# Mathematical Biology Seminar

### Alan Veliz-Cuba

Department of Mathematics, University of Houston

#### Continuous and discrete approaches to study gene and neural networks

#### Wednesday, February 4, 2015, at 3:05pm

LCB 219

In this talk, I will discuss two case studies of how seemingly
unrelated areas of mathematics can be used in tandem to understand
complementary aspects of biological systems.
First, I will cover how to identify the sources of variability in gene
networks: Understanding the effect of noise on gene networks is fundamental
in developing accurate models.
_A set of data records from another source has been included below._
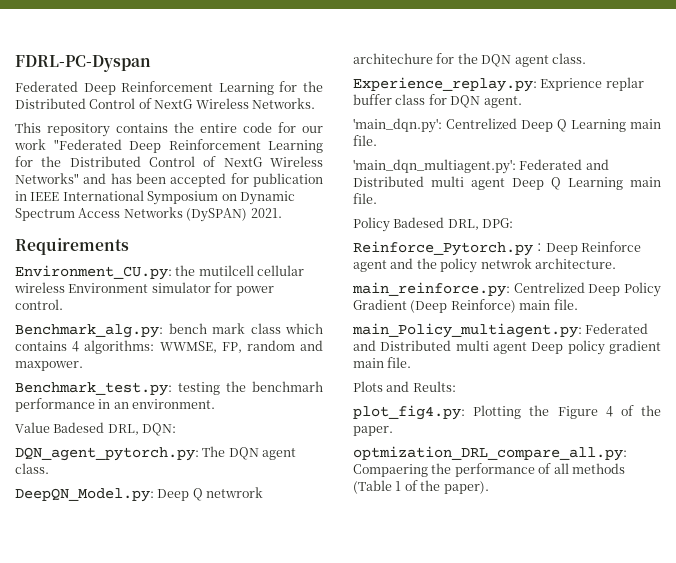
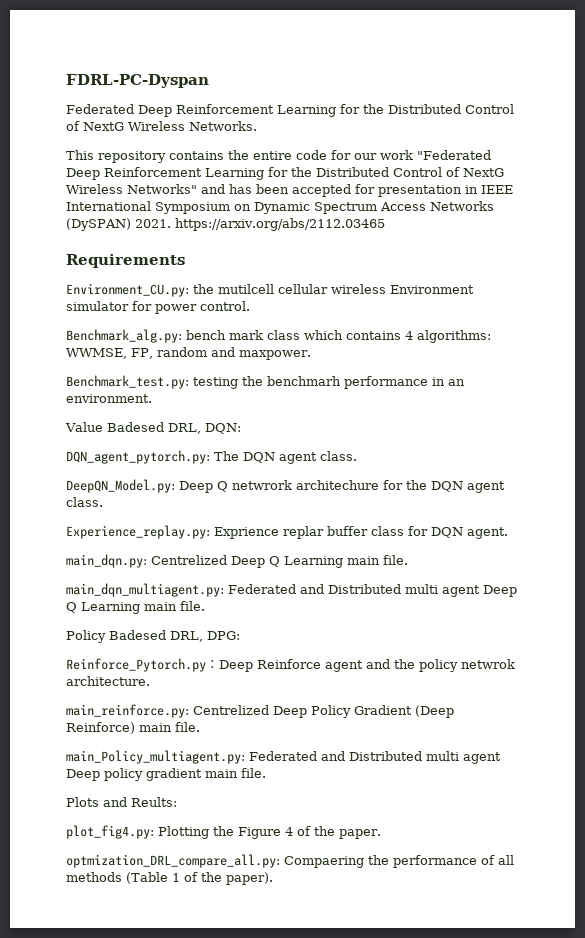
[253,173,323,187] publication -> [378,185,462,197] presentation
(282, 213) none -> [174,218,385,231] https://arxiv.org/abs/2112.03465
[353,118,442,133] 'main_dqn.py': -> [66,554,147,568] main_dqn.py:
[353,159,516,174] 'main_dqn_multiagent.py': -> [66,583,224,597] main_dqn_multiagent.py:

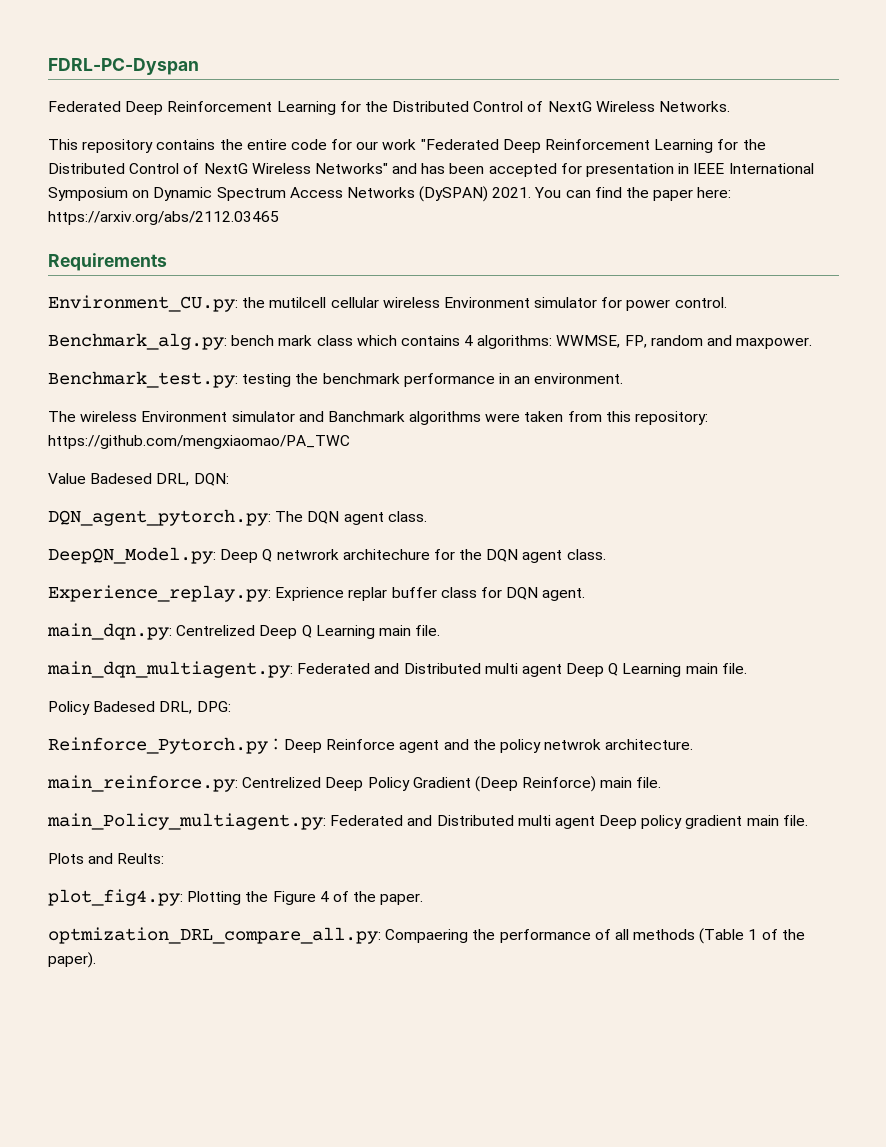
(171, 223) none -> [534,187,732,201] You can find the paper here:
[267,376,341,386] benchmarh -> [322,373,400,384] benchmark
(152, 398) none -> [48,411,709,425] [48,435,350,449] // The wireless Environment simulator and Banchmark algorithms were taken from this repository: https://github.com/mengxiaomao/PA_TWC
Typically, comparing experimental data and
simulations only takes into account individual trajectories, but not the
lineage and the corresponding cell-cell variability and correlation. Here I
show that a model that includes intrinsic and extrinsic noise can capture
the variability and correlation seen in experimental data. The model is
based on an extension of the Gillespie algorithm that takes into account
cell growth, division, lineage dependence, and extrinsic noise. If time
allows, I will discuss the graph-theory approach to cell tracking that we
used to analyze the experimental data.
Second, I will cover how neural activity can reshape network structure,
resulting in neural coding: A central problem in neuroscience is how the
brain learns, stores, and decodes information. While bump attractor networks
have been proposed to explain memory storage, how such networks emerge is
still not well understood. Experiments have shown that the replay of neural
activity during sleep is a key factor in memory; so replay could be the
origin of bump attractor networks. Here I present a firing rate model with
synaptic plasticity that explains how this replay of neural activity can
reshape network structure, resulting in a bump attractor network. If time
allows, I will discuss the algebraic-geometry approach that we used to
recover place-field and network structure from neural activity.